Here are a few paragraphs on the replication crisis for your reflection from the excellent 2020 book Science Fictions by Stuart Ritchie:
…Replication, then, has long been a key part of how science is supposed to work – and incidentally, it’s another of its social aspects, with results only being taken seriously after they’ve been corroborated by multiple observers. But somewhere along the way, between Boyle and modern academia, a great many scientists forgot about the importance of replication. In the collision of our Mertonian ideals with the realities of the scientific publication system – not to mention the realities of human nature – the ideals have proven the more fragile, leaving us with a scientific literature full of untrustworthy, unreliable, unreplicable studies that often do more to confuse than enlighten. In the next chapter, we’ll see just how untrustworthy, unreliable and unreplicable the scientific literature has become…

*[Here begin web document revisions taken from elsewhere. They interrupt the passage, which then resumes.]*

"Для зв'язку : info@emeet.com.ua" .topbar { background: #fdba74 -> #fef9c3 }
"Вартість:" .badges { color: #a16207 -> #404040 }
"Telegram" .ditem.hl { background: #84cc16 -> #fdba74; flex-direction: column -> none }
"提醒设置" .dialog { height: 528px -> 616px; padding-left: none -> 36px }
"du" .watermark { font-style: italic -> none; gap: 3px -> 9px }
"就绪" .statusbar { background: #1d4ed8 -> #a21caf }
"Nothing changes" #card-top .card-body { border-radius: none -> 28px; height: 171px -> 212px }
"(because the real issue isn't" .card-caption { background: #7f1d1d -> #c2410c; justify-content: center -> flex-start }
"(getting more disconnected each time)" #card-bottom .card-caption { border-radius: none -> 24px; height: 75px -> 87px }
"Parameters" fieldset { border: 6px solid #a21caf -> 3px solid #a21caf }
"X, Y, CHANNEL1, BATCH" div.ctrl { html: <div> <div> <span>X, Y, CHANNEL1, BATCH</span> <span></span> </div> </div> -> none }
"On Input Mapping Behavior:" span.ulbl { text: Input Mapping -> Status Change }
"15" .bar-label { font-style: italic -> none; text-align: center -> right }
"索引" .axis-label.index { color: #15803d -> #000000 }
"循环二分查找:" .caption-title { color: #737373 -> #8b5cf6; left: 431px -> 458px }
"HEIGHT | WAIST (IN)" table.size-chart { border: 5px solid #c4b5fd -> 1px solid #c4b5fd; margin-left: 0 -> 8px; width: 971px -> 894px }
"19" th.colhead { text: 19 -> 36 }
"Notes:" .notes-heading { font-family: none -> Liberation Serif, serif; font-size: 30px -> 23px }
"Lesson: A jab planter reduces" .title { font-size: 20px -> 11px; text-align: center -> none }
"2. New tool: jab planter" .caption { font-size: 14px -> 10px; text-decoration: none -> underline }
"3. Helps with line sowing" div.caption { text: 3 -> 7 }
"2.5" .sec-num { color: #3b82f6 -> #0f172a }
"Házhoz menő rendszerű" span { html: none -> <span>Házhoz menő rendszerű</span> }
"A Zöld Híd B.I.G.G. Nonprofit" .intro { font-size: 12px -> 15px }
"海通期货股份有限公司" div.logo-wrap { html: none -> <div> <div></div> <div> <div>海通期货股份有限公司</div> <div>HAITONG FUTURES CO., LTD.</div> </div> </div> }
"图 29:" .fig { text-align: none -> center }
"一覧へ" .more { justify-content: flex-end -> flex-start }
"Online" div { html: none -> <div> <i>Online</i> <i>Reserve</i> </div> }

Ritchie, Stuart. Science Fictions: How Fraud, Bias, Negligence, and Hype Undermine the Search for Truth (p. 24). Henry Holt and Co… Kindle Edition.
As you might expect, the confluence of failed replications (like the priming studies) and bizarre results (like Bem’s paranormal discoveries), along with revelations of misrepresentation (like Zimbardo’s experiment) and fraud (like Stapel’s fake data) spooked psychologists. Just how many of the studies in their field, they wondered, could be trusted? To get an idea of how bad things were, they started banding together to run large-scale replications of prominent studies across multiple different labs. The highest profile of these involved a large consortium of scientists who chose 100 studies from three top psychology journals and tried to replicate them. The results, published in Science in 2015, made bitter reading: in the end, only 39 percent of the studies were judged to have replicated successfully.26 Another one of these efforts, in 2018, tried to replicate twenty-one social-science papers that had been published in the world’s top two general science journals, Nature and Science.27 This time, the replication rate was 62 per cent. Further collaborations that looked at a variety of different kinds of psychological phenomena found rates of 77 per cent, 54 per cent, and 38 per cent.28 Almost all of the replications, even where successful, found that the original studies had exaggerated the size of their effects. Overall, the replication crisis seems, with a snap of its fingers, to have wiped about half of all psychology research off the map.29
Maybe it’s not quite that bad, for two reasons. First, we would expect some results that really are solid to fail to replicate sometimes, merely due to bad luck.30 Second, some replications might have failed due to their being run with slight changes to the methodology from the original (though if a result is fragile enough that it disappears after minor modifications to the experiment, one might wonder how useful or meaningful it really is).31 For these reasons, it’s sometimes tricky to decide whether a finding is ‘replicable’ or not based just on one or two replication attempts. What’s more, the replication rate seems to differ across different areas of psychology: for example, in the 2015 Science paper, cognitive psychology (studies of memory, perception, language, and so on) did better than social psychology (which includes the sorts of metaphor-priming studies we saw above).32 In general, though, the effect on psychology has been devastating. This wasn’t just a case of fluffy, flashy research like priming and power posing being debunked: a great deal of far more ‘serious’ psychological research (like the Stanford Prison Experiment, and much else besides) was also thrown into doubt. And neither was it a matter of digging up some irrelevant antiques and performatively showing that they were bad – like when Pope Stephen VI, in the year 897, exhumed the corpse of one of his predecessors, Pope Formosus, and put it on trial (it was found guilty). The studies that failed to replicate continued to be routinely cited both by scientists and other writers: entire lines of research, and bestselling popular books, were being built on their foundation. ‘Crisis’ seems to be an apt description…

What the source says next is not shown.